» What the task requires:
Using the line with "discount: 1150.70 -> none" as your starting point, transcribe it and each line beneath it word for word until the records run out, without pictures.

» Records excerpted from a collection:
_ _ _ _ _

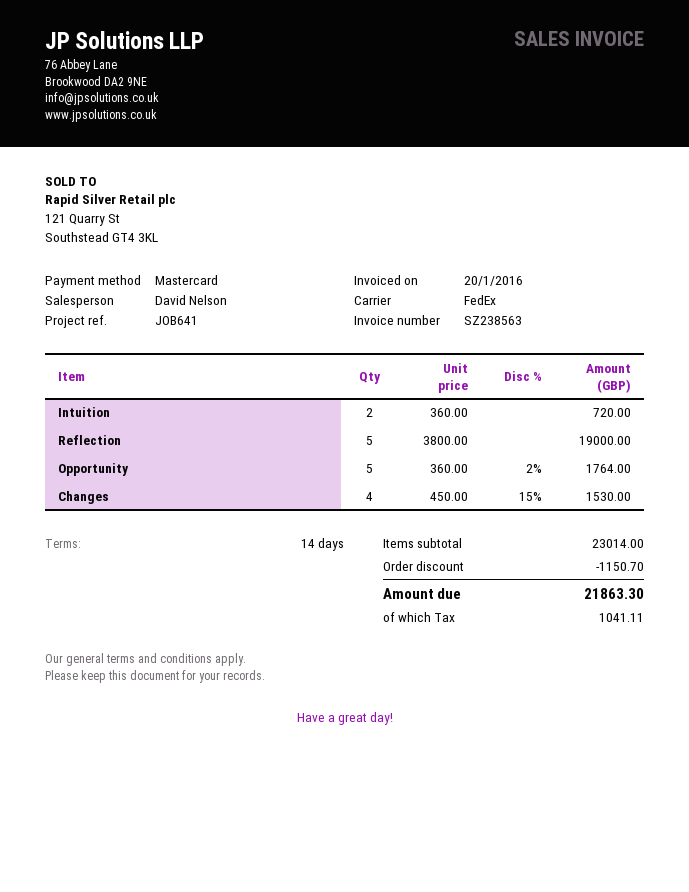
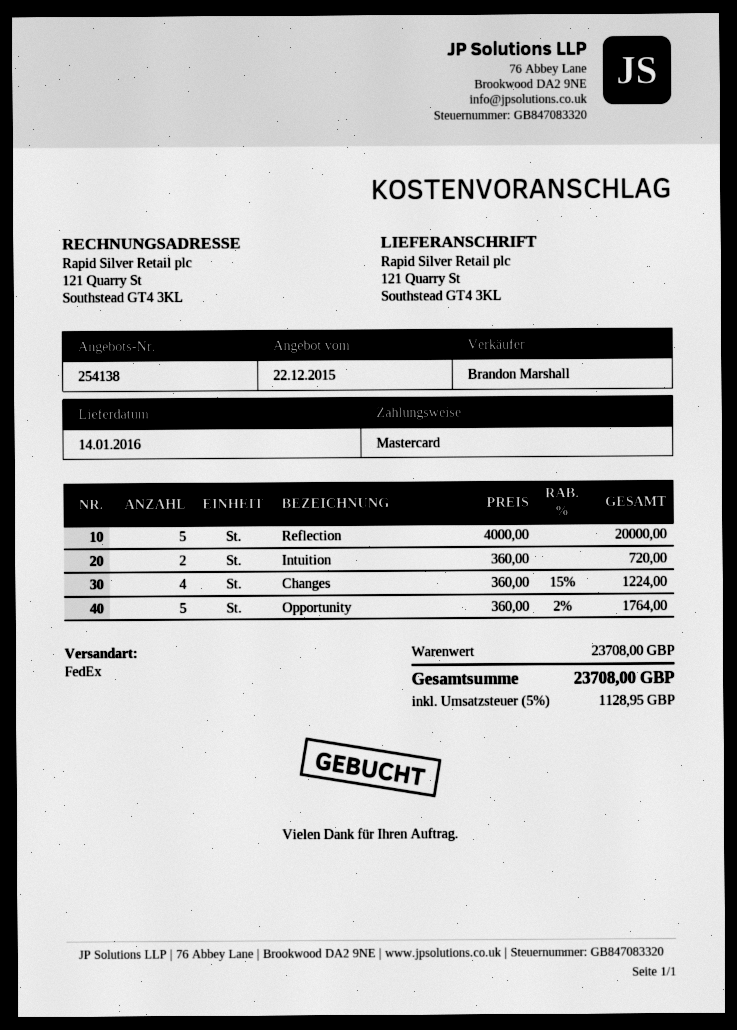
sales rep: David Nelson -> Brandon Marshall
Reflection: 5 x 3800.00 = 19000.00 -> 5 x 4000.00 = 20000.00
Changes: 4 x 450.00 - 15% = 1530.00 -> 4 x 360.00 - 15% = 1224.00
subtotal: 23014.00 -> 23708.00
discount: 1150.70 -> none
tax: 1041.11 -> 1128.95
total: 21863.30 -> 23708.00

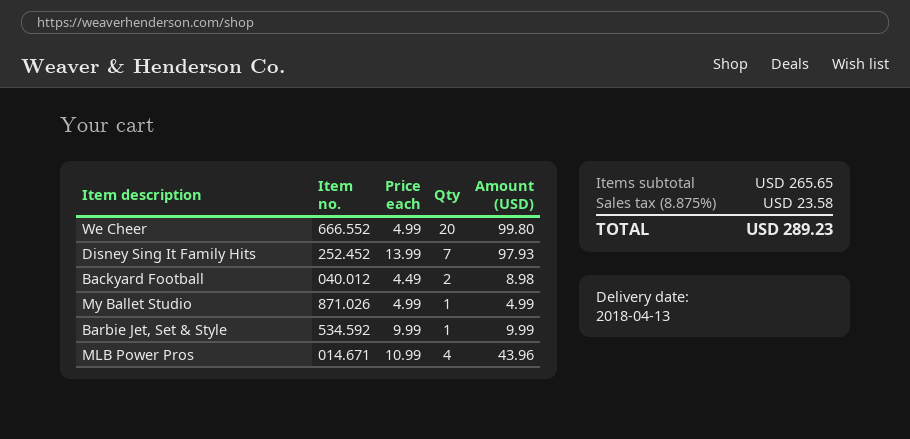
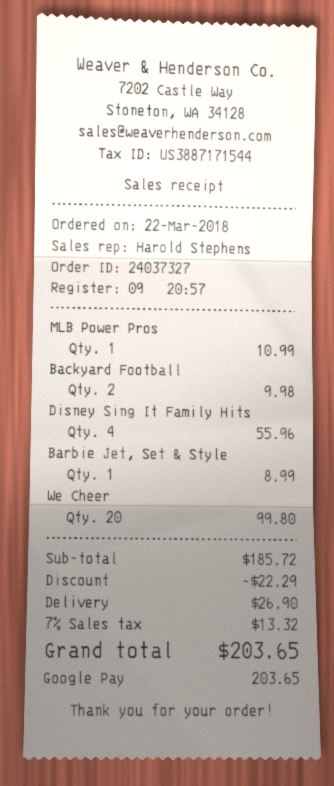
Disney Sing It Family Hits: 7 for 97.93 -> 4 for 55.96
Backyard Football: 2 for 8.98 -> 2 for 9.98
My Ballet Studio: 1 for 4.99 -> none
Barbie Jet, Set & Style: 1 for 9.99 -> 1 for 8.99
MLB Power Pros: 4 for 43.96 -> 1 for 10.99
subtotal: 265.65 -> 185.72
discount: none -> 22.29
shipping: none -> 26.90
tax: 8.875% = 23.58 -> 7% = 13.32
total: 289.23 -> 203.65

_ _ _ _ _

» Answer:
discount: 1150.70 -> none
tax: 1041.11 -> 1128.95
total: 21863.30 -> 23708.00

Disney Sing It Family Hits: 7 for 97.93 -> 4 for 55.96
Backyard Football: 2 for 8.98 -> 2 for 9.98
My Ballet Studio: 1 for 4.99 -> none
Barbie Jet, Set & Style: 1 for 9.99 -> 1 for 8.99
MLB Power Pros: 4 for 43.96 -> 1 for 10.99
subtotal: 265.65 -> 185.72
discount: none -> 22.29
shipping: none -> 26.90
tax: 8.875% = 23.58 -> 7% = 13.32
total: 289.23 -> 203.65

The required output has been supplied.